Die Diamanten von Nizza
Das lässt drei mögliche Schlussfolgerungen zu. Die erste: Der oder die Täter waren Bekannte der Castellacis, die sich genau im Haus auskannten und auch wussten, dass sie an diesem Abend ausgehen würden. In dieser Richtung gestalten sich die Recherchen extrem schwierig, weil besonderes Ettore Castellaci sich weigert, seine Geschäftspartner und Freunde polizeilichen Nachforschungen auszusetzen, was begreiflich ist.
Die zweite: Die Castellacis haben sich selbst ausgeraubt. Das nachzuweisen, bräuchte es handfeste Beweise, denn jedermann fragt sich sofort: Warum sollen Menschen, die sich eine solche Villa und solche Schmuckstücke leisten können, sich in Gefahr begeben, bei einem Verbrechen erwischt zu werden. Castellaci gilt als knallharter, aber vorsichtiger und aufrechter Geschäftsmann, keine Steuertrickserei, nichts.
Und die dritte Möglichkeit: Es waren Profis am Werk, die sich auskennen, ein Gespür haben, wo die Überwachungskameras installiert sind, wo sie ausgeschaltet werden können. Natürlich ist dies bisher die plausibelste Erklärung.“
„Die Castellacis sind also mehr oder weniger aus dem Schneider. Was ist mit dem Polizeibericht?“, erkundigte sich Elena.
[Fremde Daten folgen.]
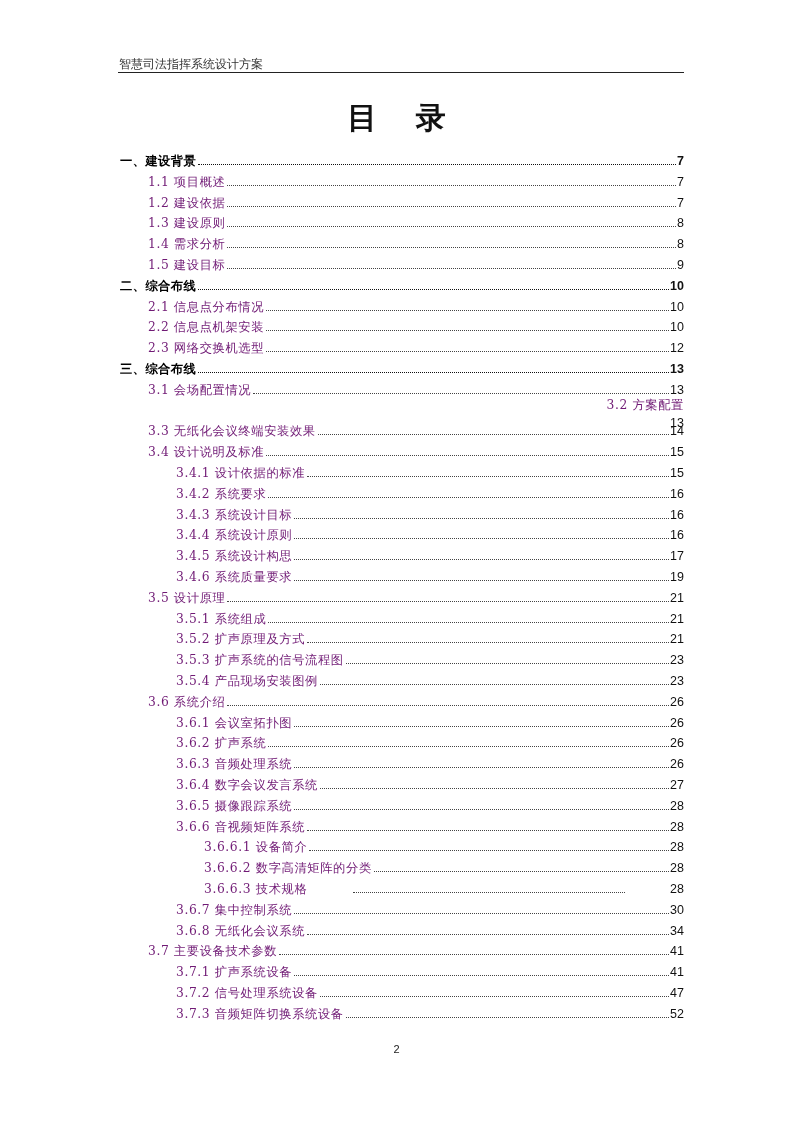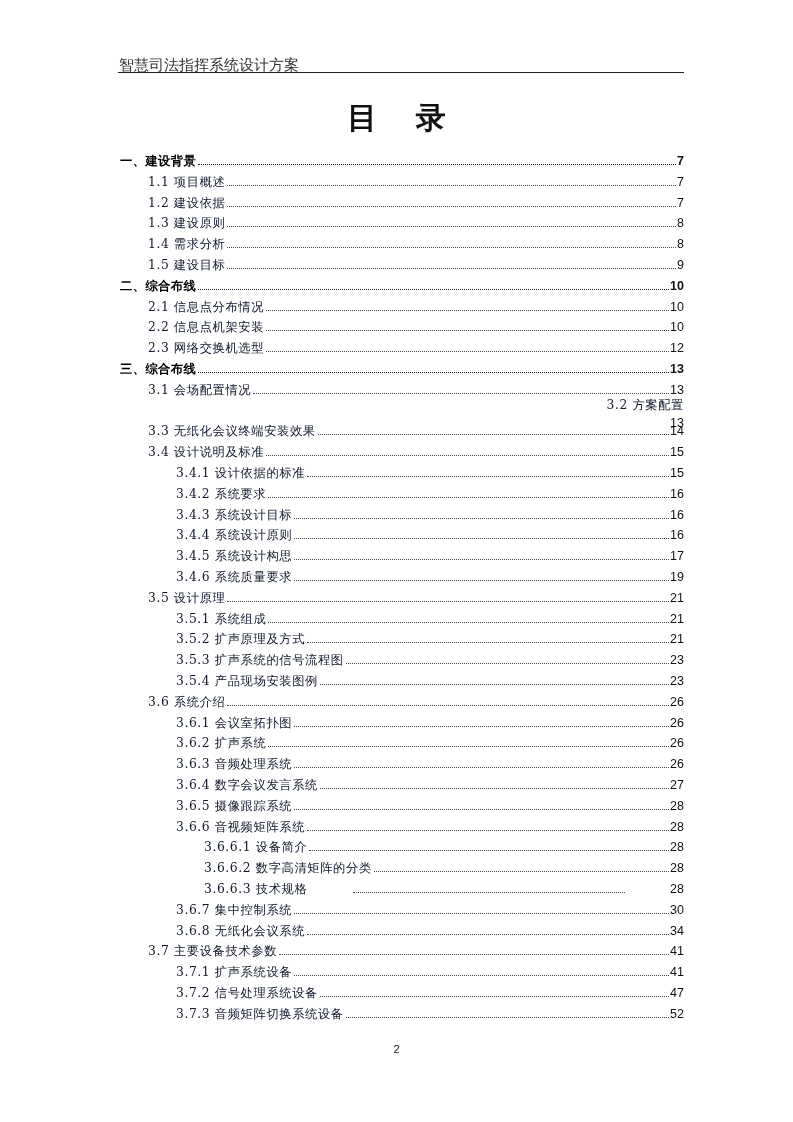"智慧司法指挥系统设计方案" .header { font-size: 15px -> 12px }
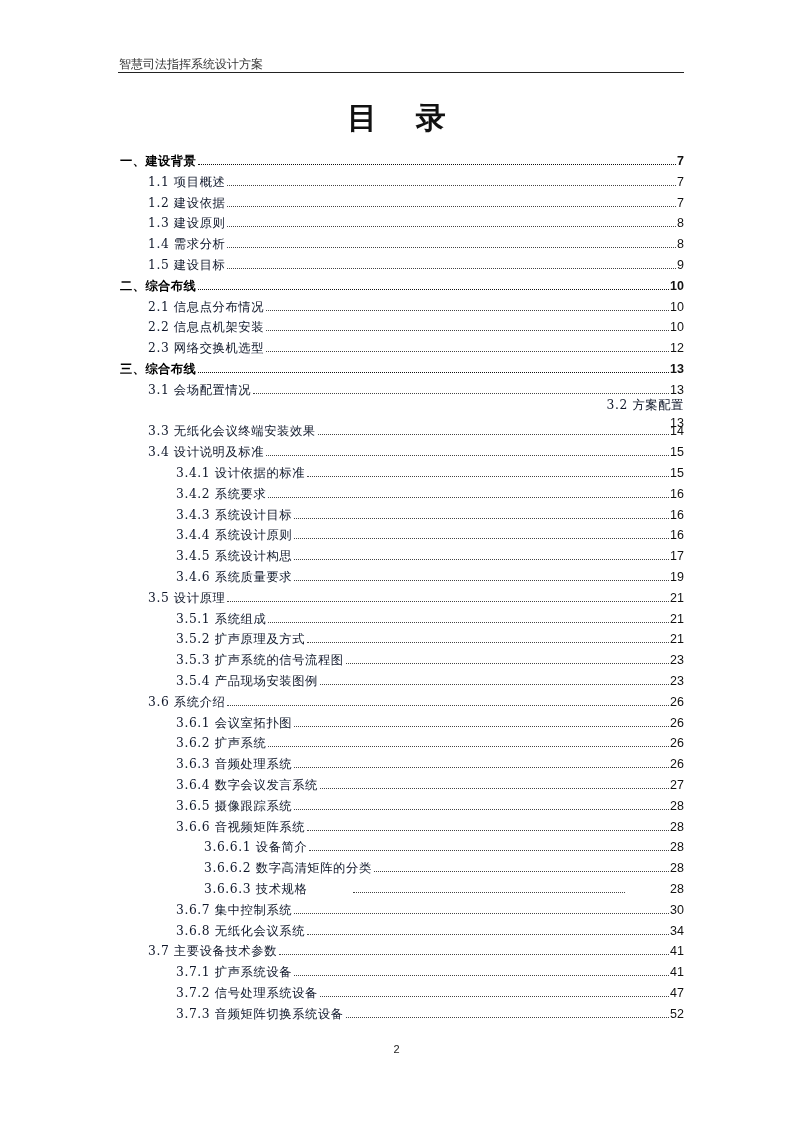"1.1 项目概述" .row .label { color: #0f172a -> #701a75 }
Madame Duplessis zuckte die Achseln. „Nichts. Keine Finger- oder Fußabdrücke, keinerlei Anhaltspunkte. Hélas, der Dieb hat es versäumt, seine Adresse zu hinterlassen.“
Den Rest des Nachmittags verbrachten sie damit, die Versicherungspolice zu durchforsten, Zeile für Zeile, auf der Suche nach einer Ausnahmeklausel, die sich vor Gericht aufrechterhalten ließe. Doch am Ende musste Elena zugeben, dass sie nichts dergleichen gefunden hatte.
Madame Duplessis begleitete sie zum Fahrstuhl. „Es sieht nicht besonders rosig für uns aus, oder?“
Elena nickte zögernd. „Sieht so aus. Ich fürchte, wir müssen zahlen, es sei denn, ich stoße auf irgendwelche Ungereimtheiten, wenn ich den Castellacis in Nizza einen Besuch abstatte.“
Auf dem Rückweg ins Hotel stellte Elena fest, dass es in Paris schon fast sechs Uhr abends war – und ungefähr zwölf Uhr mittags auf Jamaika. Sie würde Sam anrufen und sich danach ein Glas Wein genehmigen. Oder besser in umgekehrter Reihenfolge: zuerst etwas trinken nach dem grauenvollen Tag und danach anrufen.
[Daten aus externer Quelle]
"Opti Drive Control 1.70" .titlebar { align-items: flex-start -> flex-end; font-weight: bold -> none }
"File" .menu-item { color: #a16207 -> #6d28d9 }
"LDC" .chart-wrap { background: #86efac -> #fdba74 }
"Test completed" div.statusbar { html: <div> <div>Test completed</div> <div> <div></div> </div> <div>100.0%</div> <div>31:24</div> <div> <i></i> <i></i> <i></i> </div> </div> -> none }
Immer, wenn sie im Montalembert abstieg, einem typischen Haussmann-Gebäude im Herzen des alten Künstlerviertels SaintGermain-des-Prés, knappe zehn Gehminuten vom Louvre entfernt, fühlte sie sich entspannt, sobald sie auch nur einen Fuß in die Lobby setzte. Das Personal war zuvorkommend, die Bar einladend und das unverzüglich eintreffende Glas Champagner Balsam für die Seele. In ihrem Hotelzimmer lehnte sie sich auf einem weichen Fauteuil zurück, starrte auf das Fenster, an dem Regentropfen perlten, und rief Sam in Jamaika an.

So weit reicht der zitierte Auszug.